Homeland, its now resident historian discovers, arose on the grounds of a namesake estate almost certainly built with enslaved labor by David Perine, a longtime friend of Roger B. Taney who led the Supreme Court during its Dred Scott decision denying Black people civil rights. During Homeland's first decades, Jackson would have been barred from buying there. Developer literature from the 1930s tucked language that prohibited Black people from dwelling in Homeland under the general heading of "Nuisances." (Working there was another matter, and Jackson discovers vestiges of a Homeland "maid walk," a narrow footpath between and behind houses allowing domestic workers to negotiate the neighborhood without being seen on the main roads.)

There is unease on the academic homefront as well. Jackson writes that it never seemed likely that he would land at Hopkins, a school he had considered elitist and exclusive. While he allows that Hopkins might do a better job than other urban universities in addressing racially charged town and gown issues, when he gets wind of plans to create a campus police force, he joins a group of Black faculty approaching the university president's door to object. "To be African American, from Baltimore, working at Johns Hopkins, you have to understand that some people will always be looking at you sideways," Jackson says.

The history lessons include his own sometimes troubled youth and experiences with guns, street brawls, and police abuse. His father's untimely death when Jackson was 21 served as wake-up call. "I had to grow up and be responsible for myself and start to think more seriously," he says. His academic knuckling-down culminated with a PhD from Stanford University and spared him the fate of his friend Donald and the many other neighborhood and schoolyard peers whose lives ended on the unforgiving Baltimore streets.

Jackson's return to Baltimore also brings him back into the fold of his family church, St. James Episcopal on the border of Sandtown, a distressed neighborhood made infamous after Freddie Gray's death in a police van touched off weeks of civil unrest. Here, though, Jackson finds beauty: a joyful jazz concert in Lafayette Square, an underutilized patch green across from his church. In an atmosphere of peace and harmony, local musicians and Peabody Institute instructors perform.

In the book's final third, Jackson gains his sea legs navigating life with a foot each in the "White L" and the "Black Butterfly"—geometric descriptors for the city's de facto apartheid based on how populations appear on the map: White Baltimore runs down the city center to hang left at the waterside while Black Baltimore splays out east and west from midtown like wings.

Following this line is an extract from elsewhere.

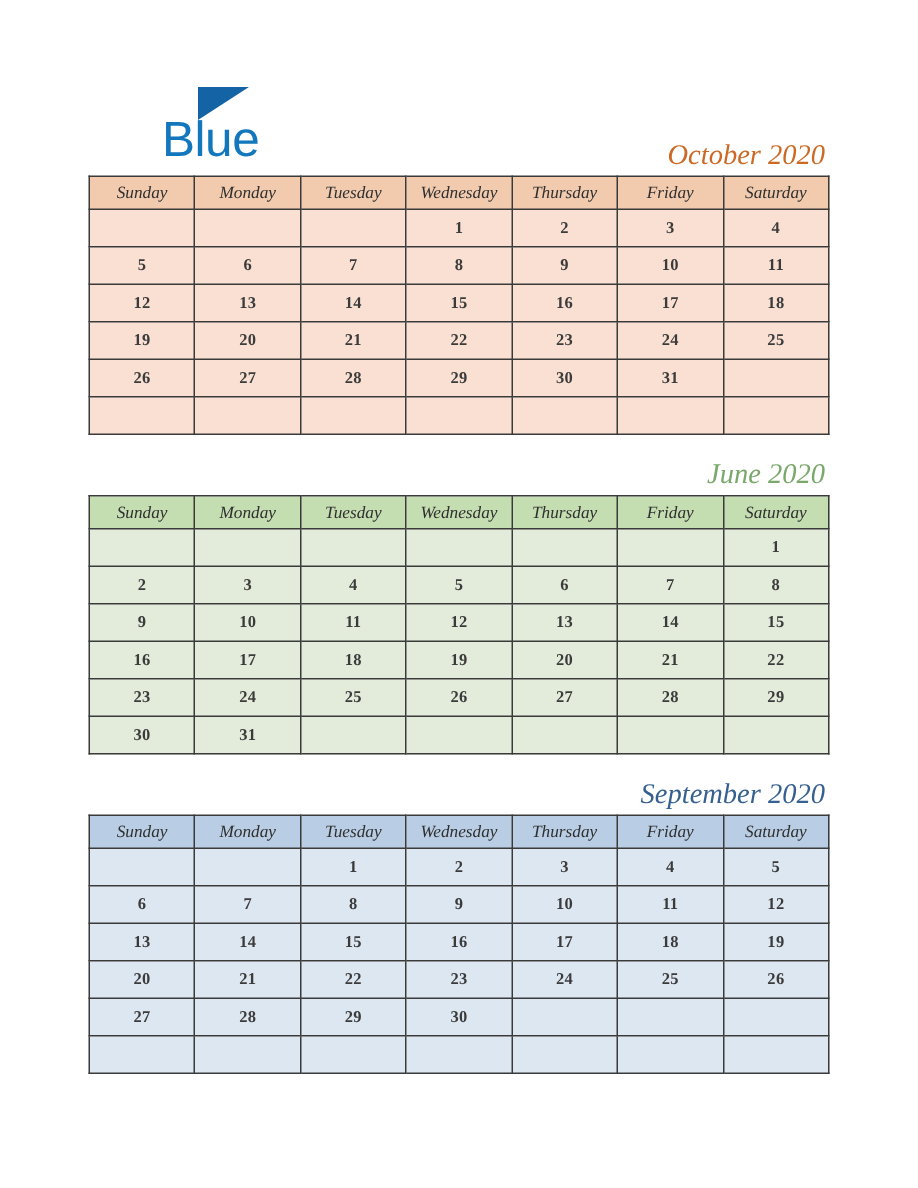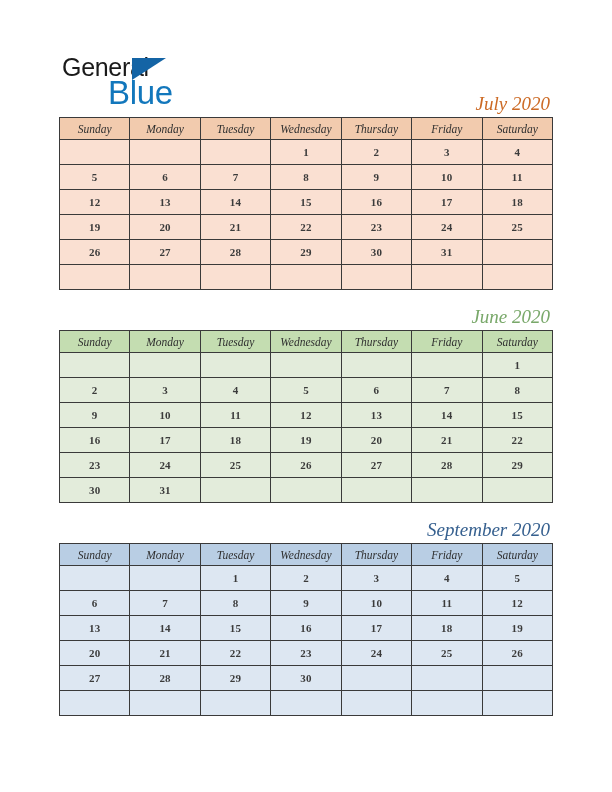"General" span.logo-general { html: <span>General</span> -> none }
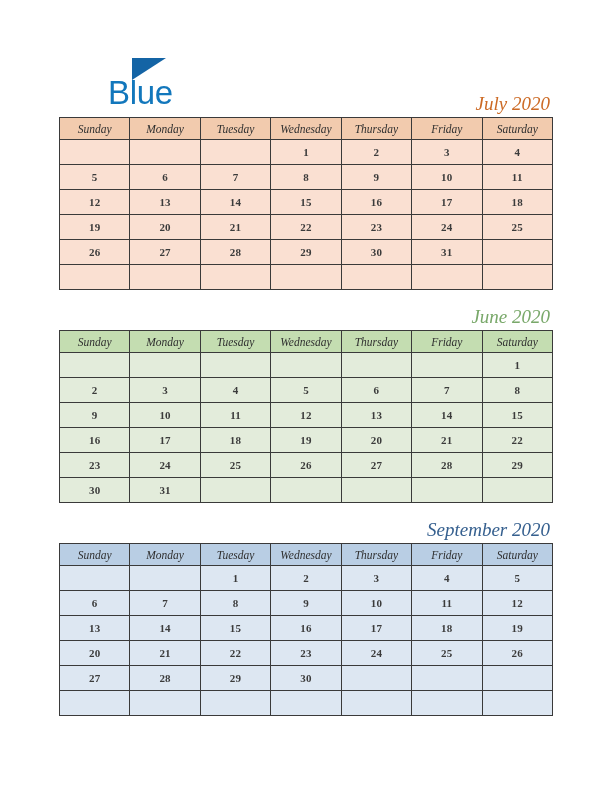"July 2020" div.month-title { text: July -> October }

He increasingly sees his role at Hopkins as conduit between the two worlds, writing: "Life improved for everyone with the obvious realization of value and mutuality between Sandtown's Harlem Avenue and Homewood." One of his first projects was archiving and publishing the photos of unheralded Black street photographer John Mayden. (Jackson has since founded the Billie Holiday Center for the Liberation Arts, whose mission is to foster "organic links between the intellectual life of Johns Hopkins University and the city's historic African American communities.")

The book's final chapter contains lush and lyrical descriptions of yardwork as Jackson assiduously tends to his fescue and mulches his plantain lilies. You sense him taking ownership of his property, of his decision, of his Homeland. "I had long wanted to write something reflective of my return to Baltimore," Jackson says. "Art is the catharsis. But what I really wanted to do was write a beautiful book. I hope I wrote a beautiful book."

A book reading, signing, and meet and greet for Shelter: A Black Tale of Homeland, Baltimore is scheduled for Sunday, April 24 from 3 p.m. to 5:30 p.m. at the Eubie Blake Cultural Center in Baltimore.